Data for review:
===============
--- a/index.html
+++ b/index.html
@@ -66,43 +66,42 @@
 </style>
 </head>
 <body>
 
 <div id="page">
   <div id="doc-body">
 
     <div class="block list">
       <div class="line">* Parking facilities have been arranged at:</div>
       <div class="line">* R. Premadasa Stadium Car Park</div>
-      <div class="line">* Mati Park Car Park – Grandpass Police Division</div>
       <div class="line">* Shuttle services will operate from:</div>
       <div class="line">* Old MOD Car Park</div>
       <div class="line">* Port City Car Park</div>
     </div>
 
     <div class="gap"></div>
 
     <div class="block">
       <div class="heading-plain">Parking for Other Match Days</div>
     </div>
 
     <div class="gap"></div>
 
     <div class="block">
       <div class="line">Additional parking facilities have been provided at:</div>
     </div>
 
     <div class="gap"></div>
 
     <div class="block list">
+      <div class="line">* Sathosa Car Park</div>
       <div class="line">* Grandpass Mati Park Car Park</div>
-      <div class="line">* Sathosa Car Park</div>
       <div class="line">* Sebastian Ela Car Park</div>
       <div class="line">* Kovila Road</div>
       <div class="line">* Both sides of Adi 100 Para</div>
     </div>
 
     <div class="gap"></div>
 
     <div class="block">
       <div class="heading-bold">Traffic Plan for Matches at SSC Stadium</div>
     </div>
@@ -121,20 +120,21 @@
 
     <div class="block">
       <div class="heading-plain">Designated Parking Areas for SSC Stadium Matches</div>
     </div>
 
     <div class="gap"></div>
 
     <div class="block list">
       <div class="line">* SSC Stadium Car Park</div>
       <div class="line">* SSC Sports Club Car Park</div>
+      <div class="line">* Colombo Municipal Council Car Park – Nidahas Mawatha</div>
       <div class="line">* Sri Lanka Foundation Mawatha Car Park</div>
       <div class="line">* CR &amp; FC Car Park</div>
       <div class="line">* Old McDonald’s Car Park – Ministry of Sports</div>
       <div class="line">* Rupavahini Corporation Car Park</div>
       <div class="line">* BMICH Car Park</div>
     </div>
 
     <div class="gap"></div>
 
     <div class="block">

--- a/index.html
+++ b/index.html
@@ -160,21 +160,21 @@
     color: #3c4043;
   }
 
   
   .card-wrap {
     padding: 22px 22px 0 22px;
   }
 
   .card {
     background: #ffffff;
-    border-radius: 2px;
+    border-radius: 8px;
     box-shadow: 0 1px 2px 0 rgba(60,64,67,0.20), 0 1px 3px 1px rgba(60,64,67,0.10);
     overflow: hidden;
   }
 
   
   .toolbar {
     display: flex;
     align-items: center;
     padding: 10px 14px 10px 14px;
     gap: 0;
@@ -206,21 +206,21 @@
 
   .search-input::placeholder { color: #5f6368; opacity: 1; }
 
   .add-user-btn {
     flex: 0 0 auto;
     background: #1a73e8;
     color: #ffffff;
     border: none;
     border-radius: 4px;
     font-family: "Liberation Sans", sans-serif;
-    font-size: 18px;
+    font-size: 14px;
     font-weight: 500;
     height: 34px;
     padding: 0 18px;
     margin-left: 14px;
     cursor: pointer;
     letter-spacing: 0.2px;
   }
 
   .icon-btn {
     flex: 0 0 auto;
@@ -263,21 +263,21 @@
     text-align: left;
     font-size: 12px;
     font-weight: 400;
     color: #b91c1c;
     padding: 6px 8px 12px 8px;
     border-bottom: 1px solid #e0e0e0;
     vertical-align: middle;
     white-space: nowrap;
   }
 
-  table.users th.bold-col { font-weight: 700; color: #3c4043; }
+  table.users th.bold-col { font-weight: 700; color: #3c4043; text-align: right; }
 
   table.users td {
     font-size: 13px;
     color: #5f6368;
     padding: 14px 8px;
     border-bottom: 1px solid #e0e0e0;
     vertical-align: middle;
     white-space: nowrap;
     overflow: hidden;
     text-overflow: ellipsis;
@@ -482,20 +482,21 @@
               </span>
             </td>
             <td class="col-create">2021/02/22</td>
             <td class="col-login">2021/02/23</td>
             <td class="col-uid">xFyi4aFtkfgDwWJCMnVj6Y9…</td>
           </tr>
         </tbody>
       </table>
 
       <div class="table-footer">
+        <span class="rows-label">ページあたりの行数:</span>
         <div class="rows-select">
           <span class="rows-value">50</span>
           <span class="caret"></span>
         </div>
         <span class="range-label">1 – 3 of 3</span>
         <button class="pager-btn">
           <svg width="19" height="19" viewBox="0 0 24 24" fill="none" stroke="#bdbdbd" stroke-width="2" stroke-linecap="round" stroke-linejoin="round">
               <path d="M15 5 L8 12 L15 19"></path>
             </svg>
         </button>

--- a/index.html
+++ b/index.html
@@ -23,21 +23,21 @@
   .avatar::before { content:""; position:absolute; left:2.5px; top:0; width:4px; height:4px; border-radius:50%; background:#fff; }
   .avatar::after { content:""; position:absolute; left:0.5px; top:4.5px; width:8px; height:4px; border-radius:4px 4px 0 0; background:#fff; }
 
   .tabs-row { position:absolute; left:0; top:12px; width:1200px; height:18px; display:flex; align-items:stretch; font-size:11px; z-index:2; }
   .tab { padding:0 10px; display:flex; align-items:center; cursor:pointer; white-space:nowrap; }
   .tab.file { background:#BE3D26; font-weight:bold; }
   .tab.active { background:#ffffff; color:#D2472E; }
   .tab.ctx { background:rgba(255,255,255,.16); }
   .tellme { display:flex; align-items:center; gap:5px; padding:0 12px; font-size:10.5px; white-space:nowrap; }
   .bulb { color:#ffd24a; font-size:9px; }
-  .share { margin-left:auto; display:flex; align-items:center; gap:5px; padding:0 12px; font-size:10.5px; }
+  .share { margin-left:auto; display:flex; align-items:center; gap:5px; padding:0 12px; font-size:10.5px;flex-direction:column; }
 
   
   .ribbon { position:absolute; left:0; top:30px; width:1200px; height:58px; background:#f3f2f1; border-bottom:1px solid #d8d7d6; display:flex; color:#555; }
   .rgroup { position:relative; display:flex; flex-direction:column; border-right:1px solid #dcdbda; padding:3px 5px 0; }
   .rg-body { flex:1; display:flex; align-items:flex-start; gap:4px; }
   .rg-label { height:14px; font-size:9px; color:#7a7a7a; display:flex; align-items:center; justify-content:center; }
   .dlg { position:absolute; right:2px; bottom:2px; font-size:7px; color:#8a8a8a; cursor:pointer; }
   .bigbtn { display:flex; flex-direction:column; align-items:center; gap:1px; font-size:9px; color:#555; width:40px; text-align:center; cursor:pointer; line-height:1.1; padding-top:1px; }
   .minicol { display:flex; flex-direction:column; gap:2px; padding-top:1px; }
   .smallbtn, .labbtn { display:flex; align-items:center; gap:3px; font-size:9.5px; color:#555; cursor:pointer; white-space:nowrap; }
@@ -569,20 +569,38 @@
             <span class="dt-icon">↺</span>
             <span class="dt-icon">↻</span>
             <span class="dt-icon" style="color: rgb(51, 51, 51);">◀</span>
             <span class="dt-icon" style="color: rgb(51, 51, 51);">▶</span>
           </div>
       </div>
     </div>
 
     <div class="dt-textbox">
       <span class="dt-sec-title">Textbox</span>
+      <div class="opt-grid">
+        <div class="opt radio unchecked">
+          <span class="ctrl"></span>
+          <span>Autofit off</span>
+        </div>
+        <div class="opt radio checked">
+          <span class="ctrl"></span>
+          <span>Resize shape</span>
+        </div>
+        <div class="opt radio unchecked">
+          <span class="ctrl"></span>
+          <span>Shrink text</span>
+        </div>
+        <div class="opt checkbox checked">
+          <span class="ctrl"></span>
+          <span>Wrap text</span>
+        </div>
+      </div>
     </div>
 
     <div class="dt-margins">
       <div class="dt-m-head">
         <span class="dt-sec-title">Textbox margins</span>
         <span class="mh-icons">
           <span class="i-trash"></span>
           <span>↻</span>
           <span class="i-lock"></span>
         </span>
===============
Exercise requirements:
Nothing in the records may change. Print all of them.

Exercise solution:
--- a/index.html
+++ b/index.html
@@ -66,43 +66,42 @@
 </style>
 </head>
 <body>
 
 <div id="page">
   <div id="doc-body">
 
     <div class="block list">
       <div class="line">* Parking facilities have been arranged at:</div>
       <div class="line">* R. Premadasa Stadium Car Park</div>
-      <div class="line">* Mati Park Car Park – Grandpass Police Division</div>
       <div class="line">* Shuttle services will operate from:</div>
       <div class="line">* Old MOD Car Park</div>
       <div class="line">* Port City Car Park</div>
     </div>
 
     <div class="gap"></div>
 
     <div class="block">
       <div class="heading-plain">Parking for Other Match Days</div>
     </div>
 
     <div class="gap"></div>
 
     <div class="block">
       <div class="line">Additional parking facilities have been provided at:</div>
     </div>
 
     <div class="gap"></div>
 
     <div class="block list">
+      <div class="line">* Sathosa Car Park</div>
       <div class="line">* Grandpass Mati Park Car Park</div>
-      <div class="line">* Sathosa Car Park</div>
       <div class="line">* Sebastian Ela Car Park</div>
       <div class="line">* Kovila Road</div>
       <div class="line">* Both sides of Adi 100 Para</div>
     </div>
 
     <div class="gap"></div>
 
     <div class="block">
       <div class="heading-bold">Traffic Plan for Matches at SSC Stadium</div>
     </div>
@@ -121,20 +120,21 @@
 
     <div class="block">
       <div class="heading-plain">Designated Parking Areas for SSC Stadium Matches</div>
     </div>
 
     <div class="gap"></div>
 
     <div class="block list">
       <div class="line">* SSC Stadium Car Park</div>
       <div class="line">* SSC Sports Club Car Park</div>
+      <div class="line">* Colombo Municipal Council Car Park – Nidahas Mawatha</div>
       <div class="line">* Sri Lanka Foundation Mawatha Car Park</div>
       <div class="line">* CR &amp; FC Car Park</div>
       <div class="line">* Old McDonald’s Car Park – Ministry of Sports</div>
       <div class="line">* Rupavahini Corporation Car Park</div>
       <div class="line">* BMICH Car Park</div>
     </div>
 
     <div class="gap"></div>
 
     <div class="block">

--- a/index.html
+++ b/index.html
@@ -160,21 +160,21 @@
     color: #3c4043;
   }
 
   
   .card-wrap {
     padding: 22px 22px 0 22px;
   }
 
   .card {
     background: #ffffff;
-    border-radius: 2px;
+    border-radius: 8px;
     box-shadow: 0 1px 2px 0 rgba(60,64,67,0.20), 0 1px 3px 1px rgba(60,64,67,0.10);
     overflow: hidden;
   }
 
   
   .toolbar {
     display: flex;
     align-items: center;
     padding: 10px 14px 10px 14px;
     gap: 0;
@@ -206,21 +206,21 @@
 
   .search-input::placeholder { color: #5f6368; opacity: 1; }
 
   .add-user-btn {
     flex: 0 0 auto;
     background: #1a73e8;
     color: #ffffff;
     border: none;
     border-radius: 4px;
     font-family: "Liberation Sans", sans-serif;
-    font-size: 18px;
+    font-size: 14px;
     font-weight: 500;
     height: 34px;
     padding: 0 18px;
     margin-left: 14px;
     cursor: pointer;
     letter-spacing: 0.2px;
   }
 
   .icon-btn {
     flex: 0 0 auto;
@@ -263,21 +263,21 @@
     text-align: left;
     font-size: 12px;
     font-weight: 400;
     color: #b91c1c;
     padding: 6px 8px 12px 8px;
     border-bottom: 1px solid #e0e0e0;
     vertical-align: middle;
     white-space: nowrap;
   }
 
-  table.users th.bold-col { font-weight: 700; color: #3c4043; }
+  table.users th.bold-col { font-weight: 700; color: #3c4043; text-align: right; }
 
   table.users td {
     font-size: 13px;
     color: #5f6368;
     padding: 14px 8px;
     border-bottom: 1px solid #e0e0e0;
     vertical-align: middle;
     white-space: nowrap;
     overflow: hidden;
     text-overflow: ellipsis;
@@ -482,20 +482,21 @@
               </span>
             </td>
             <td class="col-create">2021/02/22</td>
             <td class="col-login">2021/02/23</td>
             <td class="col-uid">xFyi4aFtkfgDwWJCMnVj6Y9…</td>
           </tr>
         </tbody>
       </table>
 
       <div class="table-footer">
+        <span class="rows-label">ページあたりの行数:</span>
         <div class="rows-select">
           <span class="rows-value">50</span>
           <span class="caret"></span>
         </div>
         <span class="range-label">1 – 3 of 3</span>
         <button class="pager-btn">
           <svg width="19" height="19" viewBox="0 0 24 24" fill="none" stroke="#bdbdbd" stroke-width="2" stroke-linecap="round" stroke-linejoin="round">
               <path d="M15 5 L8 12 L15 19"></path>
             </svg>
         </button>

--- a/index.html
+++ b/index.html
@@ -23,21 +23,21 @@
   .avatar::before { content:""; position:absolute; left:2.5px; top:0; width:4px; height:4px; border-radius:50%; background:#fff; }
   .avatar::after { content:""; position:absolute; left:0.5px; top:4.5px; width:8px; height:4px; border-radius:4px 4px 0 0; background:#fff; }
 
   .tabs-row { position:absolute; left:0; top:12px; width:1200px; height:18px; display:flex; align-items:stretch; font-size:11px; z-index:2; }
   .tab { padding:0 10px; display:flex; align-items:center; cursor:pointer; white-space:nowrap; }
   .tab.file { background:#BE3D26; font-weight:bold; }
   .tab.active { background:#ffffff; color:#D2472E; }
   .tab.ctx { background:rgba(255,255,255,.16); }
   .tellme { display:flex; align-items:center; gap:5px; padding:0 12px; font-size:10.5px; white-space:nowrap; }
   .bulb { color:#ffd24a; font-size:9px; }
-  .share { margin-left:auto; display:flex; align-items:center; gap:5px; padding:0 12px; font-size:10.5px; }
+  .share { margin-left:auto; display:flex; align-items:center; gap:5px; padding:0 12px; font-size:10.5px;flex-direction:column; }
 
   
   .ribbon { position:absolute; left:0; top:30px; width:1200px; height:58px; background:#f3f2f1; border-bottom:1px solid #d8d7d6; display:flex; color:#555; }
   .rgroup { position:relative; display:flex; flex-direction:column; border-right:1px solid #dcdbda; padding:3px 5px 0; }
   .rg-body { flex:1; display:flex; align-items:flex-start; gap:4px; }
   .rg-label { height:14px; font-size:9px; color:#7a7a7a; display:flex; align-items:center; justify-content:center; }
   .dlg { position:absolute; right:2px; bottom:2px; font-size:7px; color:#8a8a8a; cursor:pointer; }
   .bigbtn { display:flex; flex-direction:column; align-items:center; gap:1px; font-size:9px; color:#555; width:40px; text-align:center; cursor:pointer; line-height:1.1; padding-top:1px; }
   .minicol { display:flex; flex-direction:column; gap:2px; padding-top:1px; }
   .smallbtn, .labbtn { display:flex; align-items:center; gap:3px; font-size:9.5px; color:#555; cursor:pointer; white-space:nowrap; }
@@ -569,20 +569,38 @@
             <span class="dt-icon">↺</span>
             <span class="dt-icon">↻</span>
             <span class="dt-icon" style="color: rgb(51, 51, 51);">◀</span>
             <span class="dt-icon" style="color: rgb(51, 51, 51);">▶</span>
           </div>
       </div>
     </div>
 
     <div class="dt-textbox">
       <span class="dt-sec-title">Textbox</span>
+      <div class="opt-grid">
+        <div class="opt radio unchecked">
+          <span class="ctrl"></span>
+          <span>Autofit off</span>
+        </div>
+        <div class="opt radio checked">
+          <span class="ctrl"></span>
+          <span>Resize shape</span>
+        </div>
+        <div class="opt radio unchecked">
+          <span class="ctrl"></span>
+          <span>Shrink text</span>
+        </div>
+        <div class="opt checkbox checked">
+          <span class="ctrl"></span>
+          <span>Wrap text</span>
+        </div>
+      </div>
     </div>
 
     <div class="dt-margins">
       <div class="dt-m-head">
         <span class="dt-sec-title">Textbox margins</span>
         <span class="mh-icons">
           <span class="i-trash"></span>
           <span>↻</span>
           <span class="i-lock"></span>
         </span>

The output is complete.